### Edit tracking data
# # # # # # #
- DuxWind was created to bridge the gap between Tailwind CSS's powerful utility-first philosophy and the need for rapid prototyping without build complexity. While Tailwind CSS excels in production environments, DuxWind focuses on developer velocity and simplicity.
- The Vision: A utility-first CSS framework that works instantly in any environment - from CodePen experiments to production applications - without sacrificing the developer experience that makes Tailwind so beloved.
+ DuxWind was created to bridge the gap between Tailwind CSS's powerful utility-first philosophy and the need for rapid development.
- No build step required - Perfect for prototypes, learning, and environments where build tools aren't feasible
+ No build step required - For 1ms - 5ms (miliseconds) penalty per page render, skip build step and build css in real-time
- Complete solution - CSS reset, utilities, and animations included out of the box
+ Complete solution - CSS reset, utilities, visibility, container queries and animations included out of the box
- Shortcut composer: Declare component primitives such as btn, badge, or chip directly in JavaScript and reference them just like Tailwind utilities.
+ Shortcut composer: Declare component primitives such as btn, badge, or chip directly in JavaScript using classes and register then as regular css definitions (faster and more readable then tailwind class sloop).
# # # # # # #
### TASK BRIEF
Exactly reproduce every line of the data above.

### FINISHED TASK
- DuxWind was created to bridge the gap between Tailwind CSS's powerful utility-first philosophy and the need for rapid prototyping without build complexity. While Tailwind CSS excels in production environments, DuxWind focuses on developer velocity and simplicity.
- The Vision: A utility-first CSS framework that works instantly in any environment - from CodePen experiments to production applications - without sacrificing the developer experience that makes Tailwind so beloved.
+ DuxWind was created to bridge the gap between Tailwind CSS's powerful utility-first philosophy and the need for rapid development.
- No build step required - Perfect for prototypes, learning, and environments where build tools aren't feasible
+ No build step required - For 1ms - 5ms (miliseconds) penalty per page render, skip build step and build css in real-time
- Complete solution - CSS reset, utilities, and animations included out of the box
+ Complete solution - CSS reset, utilities, visibility, container queries and animations included out of the box
- Shortcut composer: Declare component primitives such as btn, badge, or chip directly in JavaScript and reference them just like Tailwind utilities.
+ Shortcut composer: Declare component primitives such as btn, badge, or chip directly in JavaScript using classes and register then as regular css definitions (faster and more readable then tailwind class sloop).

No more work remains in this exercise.